Tafluprost by is a Prescription medication manufactured, distributed, or labeled by Sandoz Inc. Drug facts, warnings, and ingredients follow.
To report SUSPECTED ADVERSE REACTIONS, contact Sandoz Inc. at 1-800-525-8747 or FDA at 1-800-FDA-1088 or www.fda.gov/medwatch.
See 17 for PATIENT COUNSELING INFORMATION and FDA-approved patient labeling.
Revised: 3/2026
The recommended dosage is one drop in the conjunctival sac of the affected eye(s) once daily in the evening.
Tafluprost ophthalmic solution should not be administered more than once daily since it has been shown that more frequent administration of prostaglandin analogs may lessen the intraocular pressure (IOP) lowering effect.
Reduction of the intraocular pressure starts approximately 2 to 4 hours after the first administration with the maximum effect reached after 12 hours.
Tafluprost ophthalmic solution may be used concomitantly with other topical ophthalmic drug products to lower IOP. If more than one topical ophthalmic product is being used, each one should be administered at least 5 minutes apart.
The solution from one single-dose container is to be used immediately after opening for administration to one or both eyes. Since sterility cannot be maintained after the single-dose container is opened, discard the open single-dose container and the remaining contents immediately after administration.
Tafluprost ophthalmic solution has been reported to cause changes to pigmented tissues. The most frequently reported changes have been increased pigmentation of the iris, periorbital tissue (eyelid) and eyelashes. Pigmentation is expected to increase as long as tafluprost is administered. The pigmentation change is due to increased melanin content in the melanocytes rather than to an increase in the number of melanocytes. After discontinuation of tafluprost, pigmentation of the iris is likely to be permanent, while pigmentation of the periorbital tissue and eyelash changes have been reported to be reversible in some patients. Patients who receive treatment should be informed of the possibility of increased pigmentation. The long term effects of increased pigmentation are not known.

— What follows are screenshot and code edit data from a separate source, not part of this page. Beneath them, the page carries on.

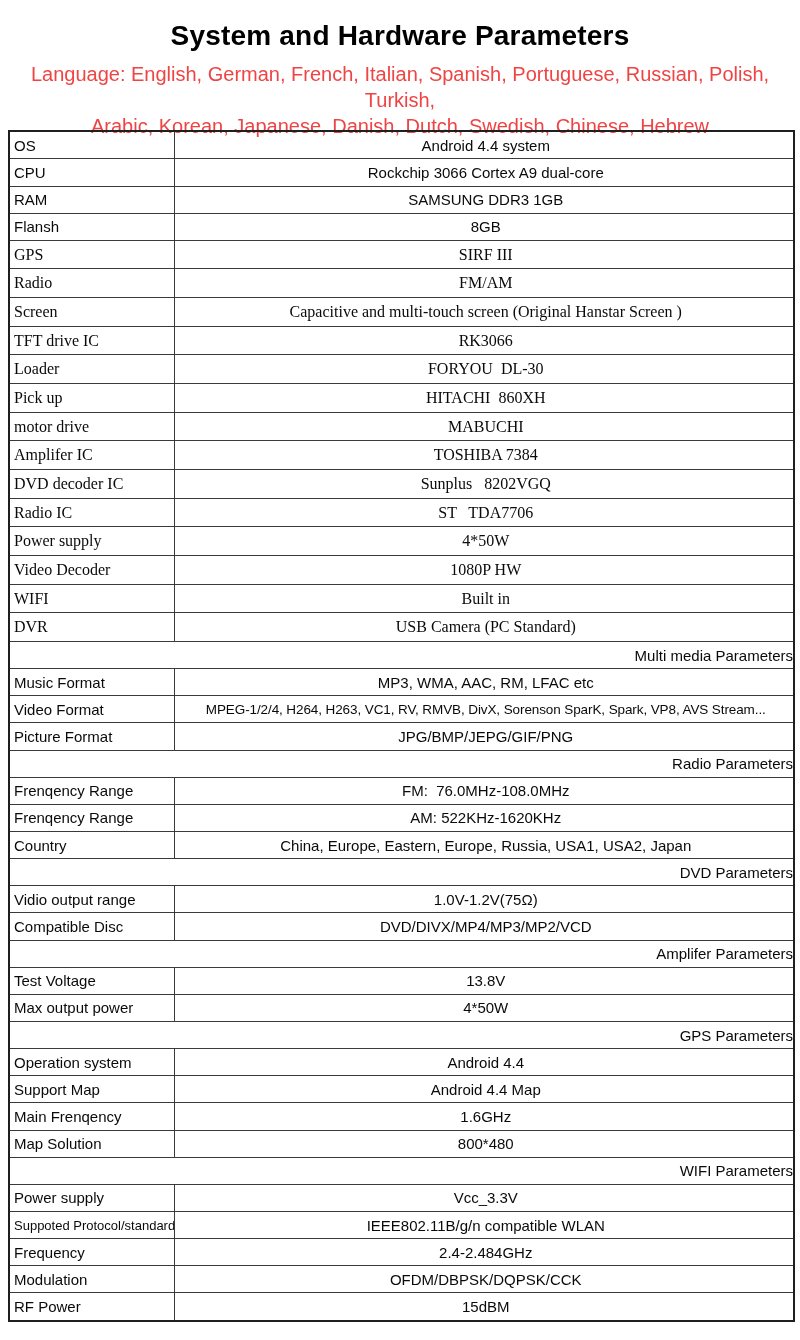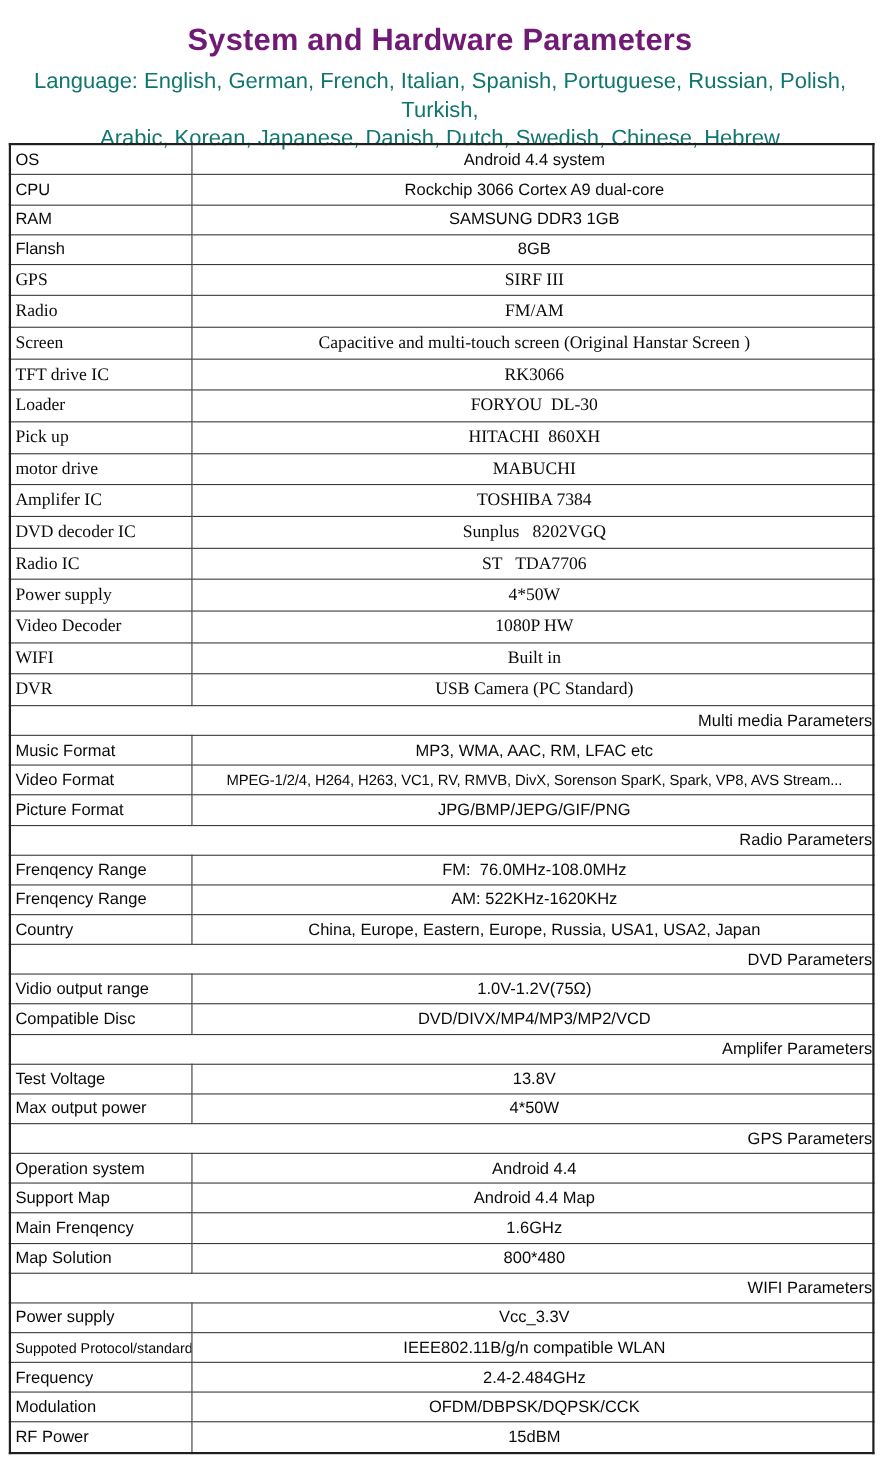--- a/index.html
+++ b/index.html
@@ -5,29 +5,29 @@
   * { margin: 0; padding: 0; box-sizing: border-box; }
   html, body { background: #ffffff; }
   body { width: 800px; height: 1340px; position: relative; overflow: hidden; }
 
   .page { position: relative; width: 800px; height: 1340px; background: #fff; }
 
   .title {
     position: absolute; top: 20px; left: 0; width: 100%;
     text-align: center;
     font-family: "Liberation Sans", "DejaVu Sans", sans-serif;
-    font-size: 28px; font-weight: bold; color: #701a75;
+    font-size: 28px; font-weight: bold; color: #000000;
     letter-spacing: 0.2px;
   }
 
   .language {
     position: absolute; top: 61px; left: 0; width: 100%;
     text-align: center;
     font-family: "Liberation Sans", "DejaVu Sans", sans-serif;
-    font-size: 20px; color: #0f766e; line-height: 26px;
+    font-size: 20px; color: #ef4444; line-height: 26px;
   }
 
   table.spec {
     position: absolute; top: 130px; left: 8px;
     width: 787px; height: 1192px;
     border-collapse: collapse; table-layout: fixed;
     border: 2px solid #1f1f1f;
   }
   table.spec td {
     border: 1px solid #3a3a3a;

Iris color change may not be noticeable for several months to years. Typically, the brown pigmentation around the pupil spreads concentrically towards the periphery of the iris and the entire iris or parts of the iris become more brownish. Neither nevi nor freckles of the iris appear to be affected by treatment. While treatment with tafluprost ophthalmic solution can be continued in patients who develop noticeably increased iris pigmentation, these patients should be examined regularly.
Tafluprost ophthalmic solution may gradually change eyelashes and vellus hair in the treated eye. These changes include increased length, color, thickness, shape and number of lashes. Eyelash changes are usually reversible upon discontinuation of treatment.

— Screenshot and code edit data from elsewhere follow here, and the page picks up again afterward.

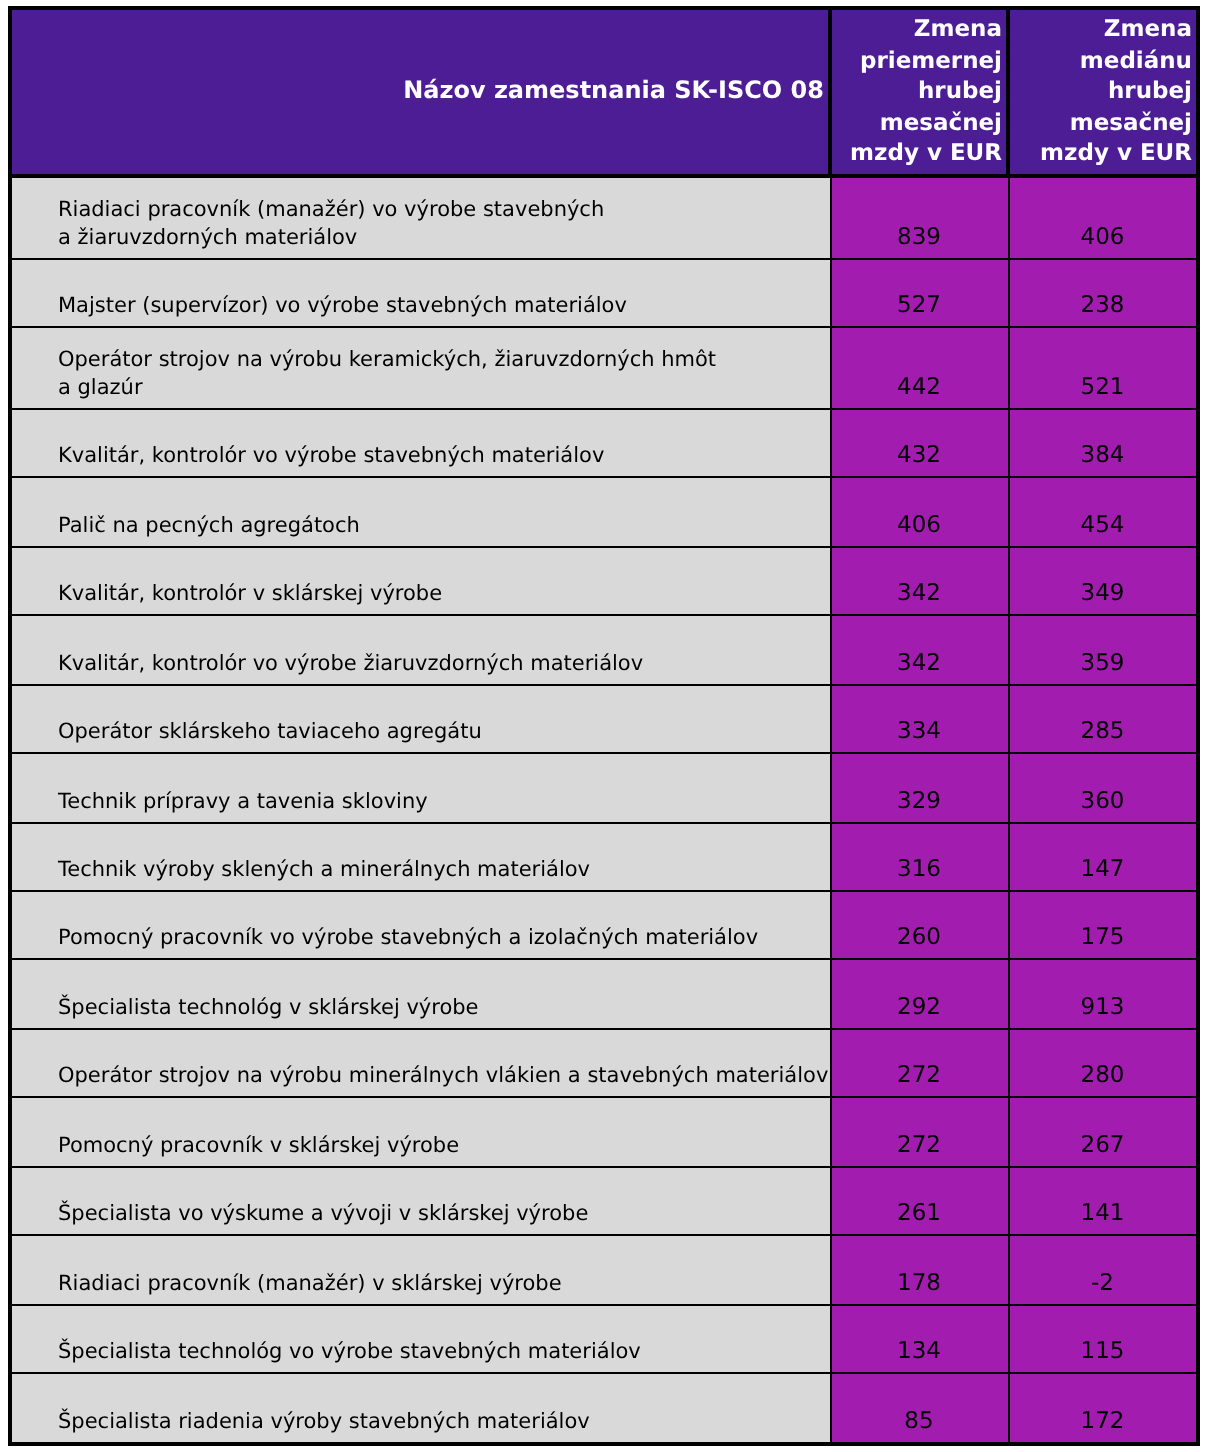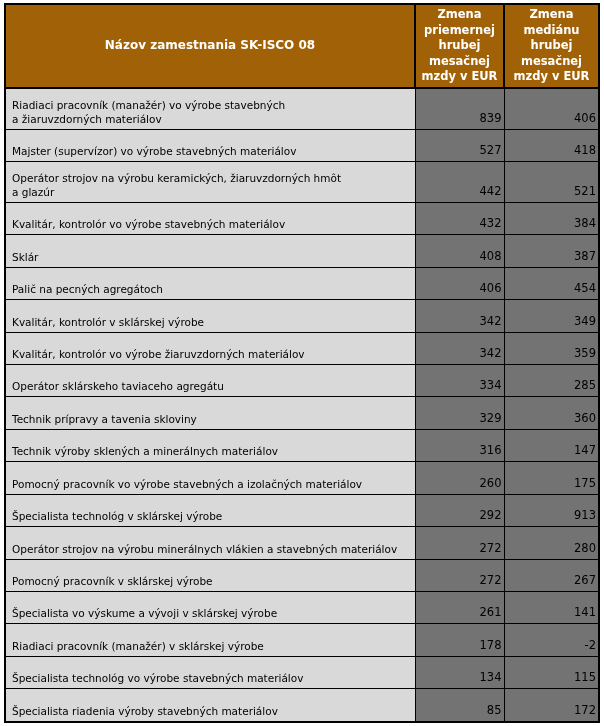--- a/index.html
+++ b/index.html
@@ -19,51 +19,51 @@
     margin: 3px 0 0 4px;
     border: 2px solid #000000;
   }
   col.c-job    { width: 410px; }
   col.c-avg    { width: 89px;  }
   col.c-median { width: 95px;  }
 
   thead tr { height: 84px; }
 
   th {
-    background: #a16207;
+    background: #4c1d95;
     color: #ffffff;
     font-weight: bold;
     font-size: 11.5px;
     line-height: 15.5px;
-    text-align: center;
+    text-align: right;
     vertical-align: middle;
     white-space: pre-line;
     border: 2px solid #000000;
     padding: 2px;
   }
   th.job-col { font-size: 12px; }
 
   td {
     border: 1px solid #000000;
     vertical-align: bottom;
     color: #000000;
     overflow: hidden;
   }
   td.job {
     background: #D9D9D9;
     font-size: 10.5px;
     line-height: 14px;
     text-align: left;
-    padding: 2px 2px 3px 6px;
+    padding: 2px 2px 3px 23px;
     white-space: pre;
   }
   td.num {
-    background: #737373;
+    background: #a21caf;
     font-size: 11.5px;
-    text-align: right;
+    text-align: center;
     padding: 2px 2px 4px 2px;
   }
   tr.tall { height: 41px; }
 </style>
 </head>
 <body>
 
 <table class="wage-table">
   <colgroup>
     <col class="c-job">
@@ -88,37 +88,32 @@
   <tbody>
       <tr class="tall">
         <td class="job">Riadiaci pracovník (manažér) vo výrobe stavebných
 a žiaruvzdorných materiálov</td>
         <td class="num">839</td>
         <td class="num">406</td>
       </tr>
       <tr>
         <td class="job">Majster (supervízor) vo výrobe stavebných materiálov</td>
         <td class="num">527</td>
-        <td class="num">418</td>
+        <td class="num">238</td>
       </tr>
       <tr class="tall">
         <td class="job">Operátor strojov na výrobu keramických, žiaruvzdorných hmôt
 a glazúr</td>
         <td class="num">442</td>
         <td class="num">521</td>
       </tr>
       <tr>
         <td class="job">Kvalitár, kontrolór vo výrobe stavebných materiálov</td>
         <td class="num">432</td>
         <td class="num">384</td>
-      </tr>
-      <tr>
-        <td class="job">Sklár</td>
-        <td class="num">408</td>
-        <td class="num">387</td>
       </tr>
       <tr>
         <td class="job">Palič na pecných agregátoch</td>
         <td class="num">406</td>
         <td class="num">454</td>
       </tr>
       <tr>
         <td class="job">Kvalitár, kontrolór v sklárskej výrobe</td>
         <td class="num">342</td>
         <td class="num">349</td>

Tafluprost ophthalmic solution should be used with caution in patients with active intraocular inflammation (e.g., iritis/uveitis) because the inflammation may be exacerbated.

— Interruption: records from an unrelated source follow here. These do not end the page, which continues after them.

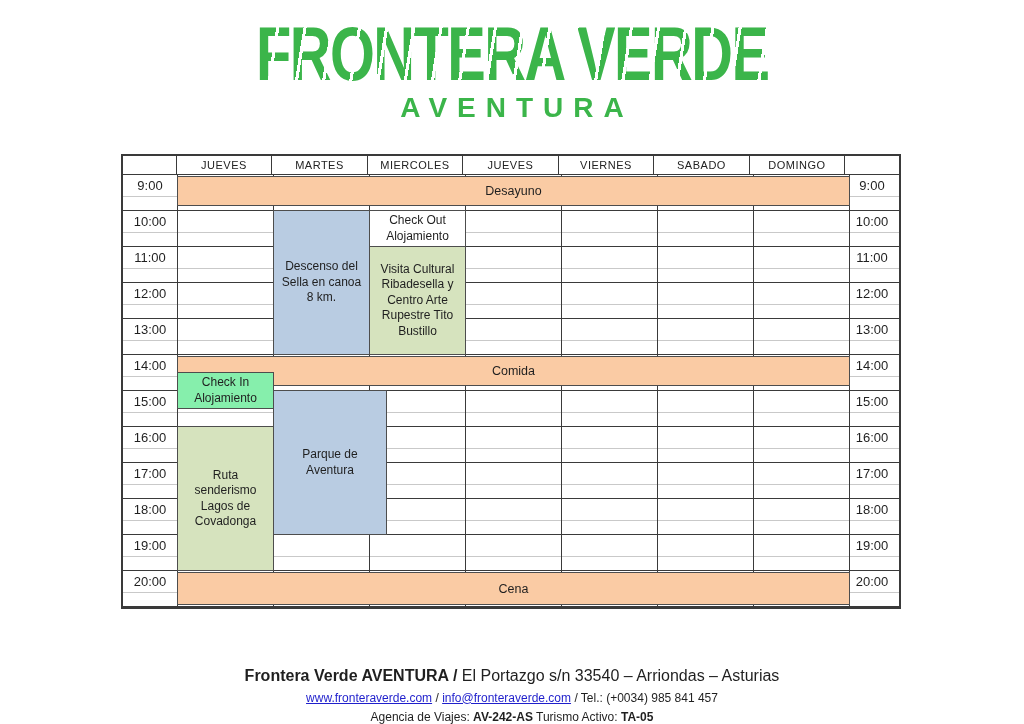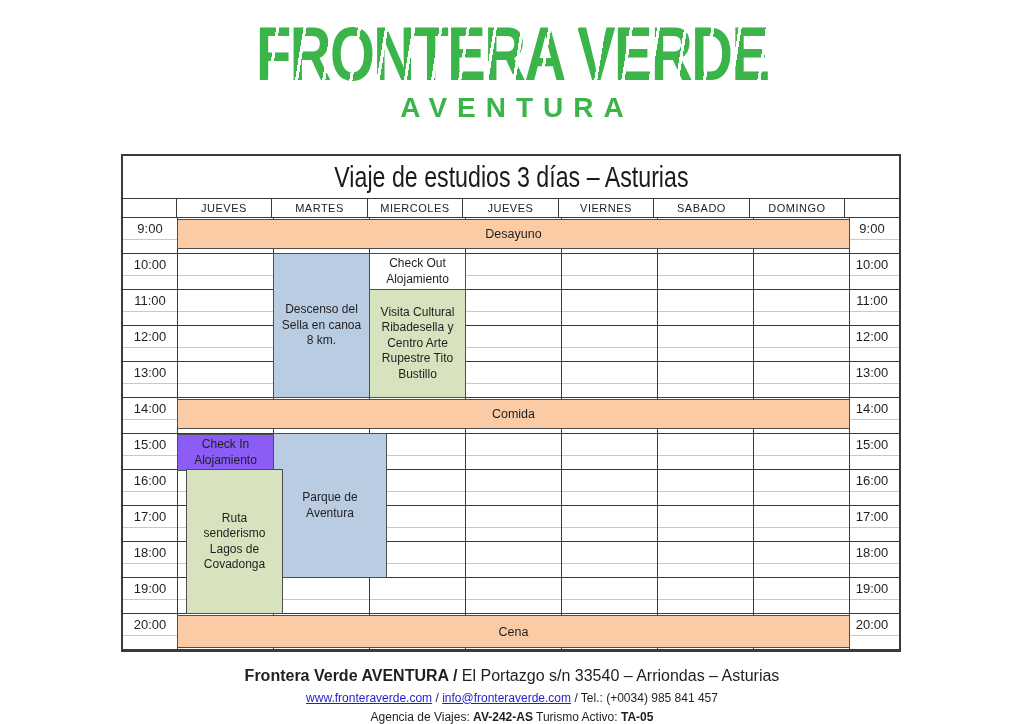--- a/index.html
+++ b/index.html
@@ -169,23 +169,20 @@
 <body>
 
 <div class="page">
 
   <header class="logo">
     <div class="logo-main" style="color: rgb(59, 181, 74);">FRONTERA VERDE</div>
     <div class="logo-sub" style="color: rgb(59, 181, 74);">AVENTURA</div>
   </header>
 
   <section class="table">
-    <div class="title-row">
-      <span class="title-text">Viaje de estudios 3 días – Asturias</span>
-    </div>
     <div class="header-row" id="header-row">
         <div class="header-cell corner-cell"></div>
         <div class="header-cell day-cell">JUEVES</div>
         <div class="header-cell day-cell">MARTES</div>
         <div class="header-cell day-cell">MIERCOLES</div>
         <div class="header-cell day-cell">JUEVES</div>
         <div class="header-cell day-cell">VIERNES</div>
         <div class="header-cell day-cell">SABADO</div>
         <div class="header-cell day-cell">DOMINGO</div>
         <div class="header-cell corner-cell"></div>
@@ -257,23 +254,23 @@
         <div class="vsep" style="left: 342px;"></div>
         <div class="vsep" style="left: 438px;"></div>
         <div class="vsep" style="left: 534px;"></div>
         <div class="vsep" style="left: 630px;"></div>
         <div class="vsep" style="left: 726px;"></div>
         <div class="event event-desayuno" style="left: 54px; top: 1px; width: 673px; height: 30px; background: rgb(250, 203, 164);">Desayuno</div>
         <div class="event event-descenso-sella" style="left: 150px; top: 35px; width: 97px; height: 145px; background: rgb(185, 204, 226);">Descenso del Sella en canoa 8 km.</div>
         <div class="event event-check-out" style="left: 246px; top: 35px; width: 97px; height: 37px; background: rgb(255, 255, 255);">Check Out Alojamiento</div>
         <div class="event event-visita-cultural" style="left: 246px; top: 71px; width: 97px; height: 109px; background: rgb(214, 227, 190);">Visita Cultural Ribadesella y Centro Arte Rupestre Tito Bustillo</div>
         <div class="event event-comida" style="left: 54px; top: 181px; width: 673px; height: 30px; background: rgb(250, 203, 164); text-align: center;">Comida</div>
-        <div class="event event-check-in" style="left: 54px; top: 216px; width: 97px; height: 37px; background: #8b5cf6;">Check In Alojamiento</div>
+        <div class="event event-check-in" style="left: 54px; top: 197px; width: 97px; height: 37px; background: #86efac;">Check In Alojamiento</div>
         <div class="event event-parque-aventura" style="left: 150px; top: 215px; width: 114px; height: 145px; background: rgb(185, 204, 226);">Parque de Aventura</div>
-        <div class="event event-ruta-senderismo" style="left: 54px; top: 251px; width: 97px; height: 145px; background: rgb(214, 227, 190); margin-left: 9px;">Ruta senderismo Lagos de Covadonga</div>
+        <div class="event event-ruta-senderismo" style="left: 54px; top: 251px; width: 97px; height: 145px; background: rgb(214, 227, 190);">Ruta senderismo Lagos de Covadonga</div>
         <div class="event event-cena" style="left: 54px; top: 397px; width: 673px; height: 33px; background: rgb(250, 203, 164); text-align: right;">Cena</div>
       </div>
   </section>
 
   <footer class="footer">
     <div class="footer-line1">
       <b>Frontera Verde AVENTURA /</b>
       <span>El Portazgo s/n 33540 – Arriondas – Asturias</span>
     </div>
     <div class="footer-line2">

Macular edema, including cystoid macular edema, has been reported during treatment with prostaglandin F2α analogs. Tafluprost ophthalmic solution should be used with caution in aphakic patients, in pseudophakic patients with a torn posterior lens capsule, or in patients with known risk factors for macular edema.
Because clinical trials are conducted under widely varying conditions, adverse reaction rates observed in the clinical studies of a drug cannot be directly compared to rates in the clinical trials of another drug and may not reflect the rates observed in practice.
Preservative-containing or non-preserved tafluprost 0.0015% was evaluated in 905 patients in five controlled clinical studies of up to 24-months duration. The most common adverse reaction observed in patients treated with tafluprost was conjunctival hyperemia which was reported in a range of 4% to 20% of patients. Approximately 1% of patients discontinued therapy due to ocular adverse reactions.
Ocular adverse reactions reported at an incidence of ≥2% in these clinical studies included ocular stinging/irritation (7%), ocular pruritus including allergic conjunctivitis (5%), cataract (3%), dry eye (3%), ocular pain (3%), eyelash darkening (2%), growth of eyelashes (2%) and vision blurred (2%).
Nonocular adverse reactions reported at an incidence of 2% to 6% in these clinical studies in patients treated with tafluprost 0.0015% were headache (6%), common cold (4%), cough (3%) and urinary tract infection (2%).
The following adverse reactions have been identified during post-approval use of tafluprost. Because post-approval adverse reactions are reported voluntarily from a population of uncertain size, it is not always possible to reliably estimate their frequency or establish a causal relationship to drug exposure.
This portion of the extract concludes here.